Tom N. mietete den Saal dazu. Er wurde an 4 junge Leute untervermietet. Wieder wurde das Gebäude in einen Tanzpalast verwandelt, wieder durch viele Jugendliche in unzähligen Arbeitsstunden. Und am 1.Mai 1980 war es mal wieder so weit …..Rockkonzert in der Scala!
Es spielten Zeltinger und Band. Danach kamen Bands wie Roger Chapman and the Shortlist, The Cure, Dexys Midnight Runners, UB 40, Sniff and the Tears, Gravenites & Cipollina und viele andere.

Unbehagen verbreitete sich mal wieder über das eigentümliche Treiben an der Mindener Straße. Am Herforder Bahnhof fielen Horden von Affenmusik und Affentheater liebende Jugendliche aus der gesamten Region und darüber hinaus ein.
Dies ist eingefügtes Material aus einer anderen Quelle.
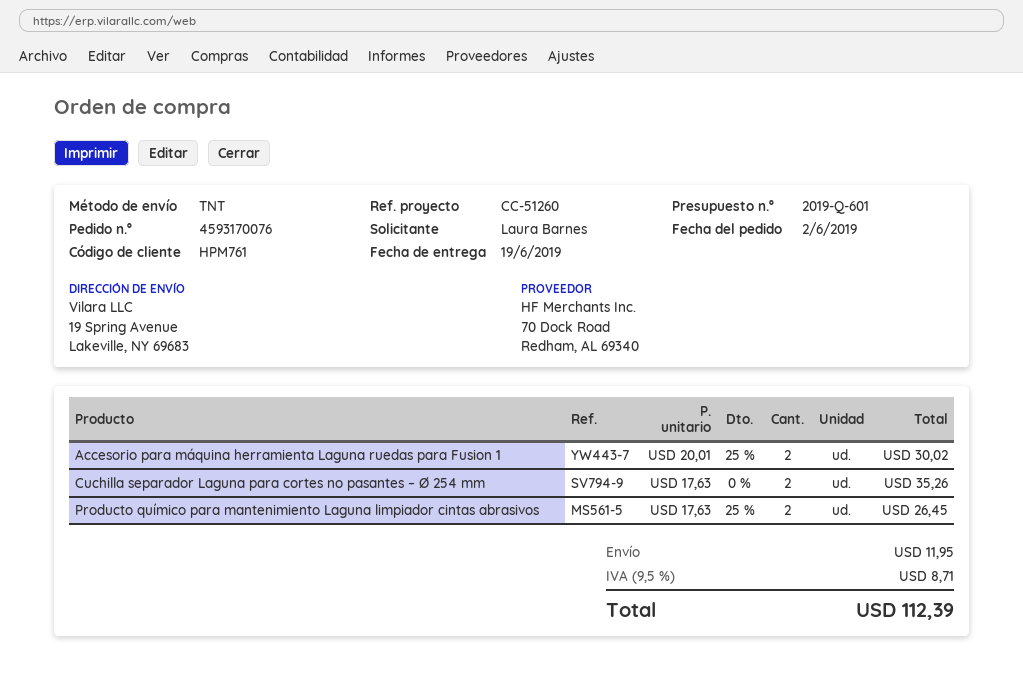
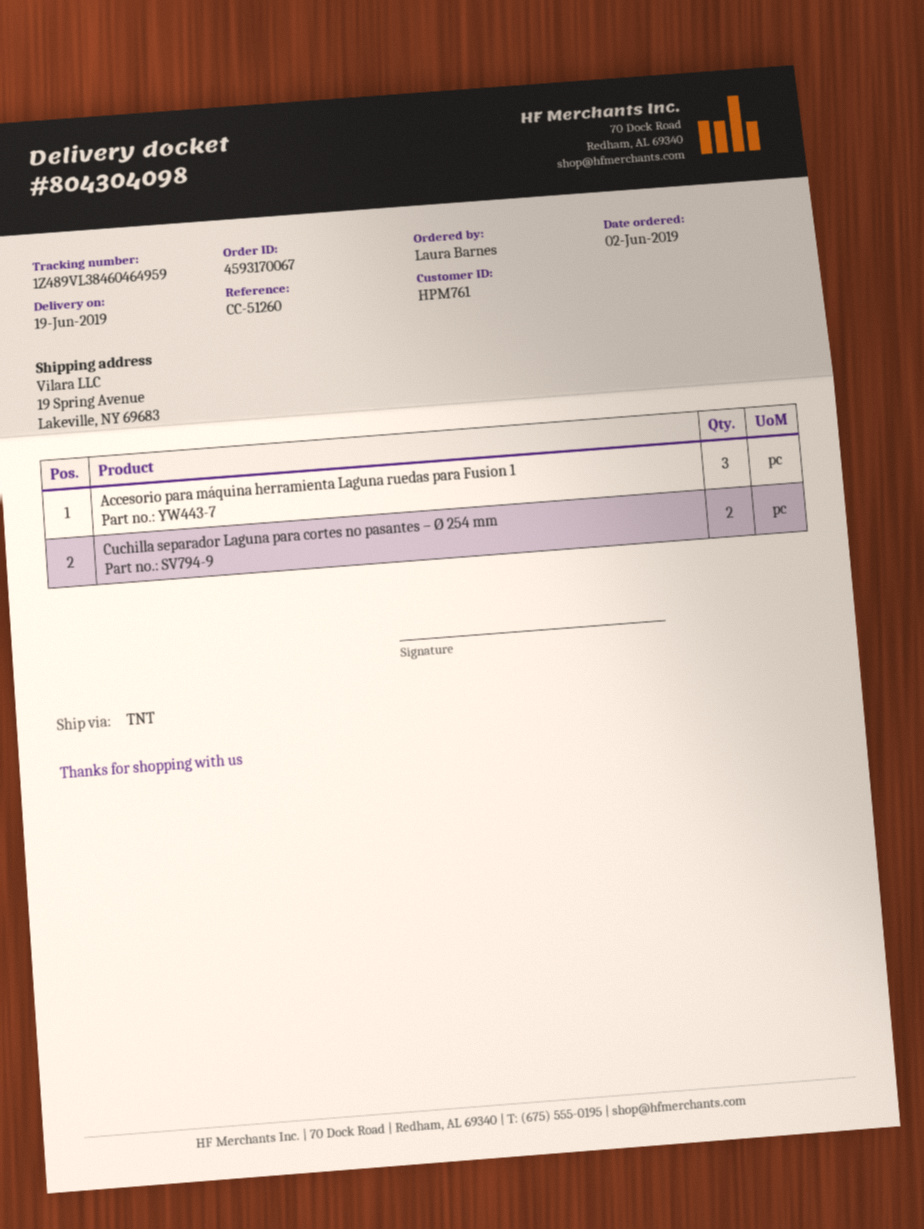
order number: 4593170076 -> 4593170067
Accesorio para máquina herramienta Laguna ruedas para Fusion 1: 2 -> 3
Producto químico para mantenimiento Laguna limpiador cintas abrasivos: 2 -> none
Das wollte die Stadt nicht länger dulden.

Ab Februar 1981 musste gesammelt werden. Unterschriften, denn die Stadt Herford wollte nun nicht mehr vermieten. Dies änderte sich scheinbar am 21. April 1981 nach der Entgegennahme von ca. 4500 Unterschriften. Man zeigte sich einsichtig, wollte nun vermieten, verlangte (und erhielt) diverse Gutachten, legte sich allerdings intern bereits auf den Abriss fest. Der erfolgte an einem kalten Wintermorgen, dem 11.Januar 1982, in aller Frühe, denn man fürchtete Krawall. Es blieb allerdings ruhig…

Carola Frauli hat fast dreißig Jahre später ihr Archiv und ihre Protokolle, Erinnerungen und Texte zur Grundlage des Buches über die Zeit der Scala, des Jaguar-Clubs gemacht. Das Buch selbst ist die stark gekürzte Fassung ihre mittlerweile auf zwei dicke Leitz-Ordner angewachsene Dokumentation, an der sie heute immer noch weiter arbeitet. Carola Frauli ist für die Beatmusik-Szene der zweiten Hälfte der 60er Jahre in Herford so etwas wie das wandelnde Gedächtnis. Ihre Verdienste für die Beatmusik und die Jugendlichen können nicht hoch genug eingeordnet werden.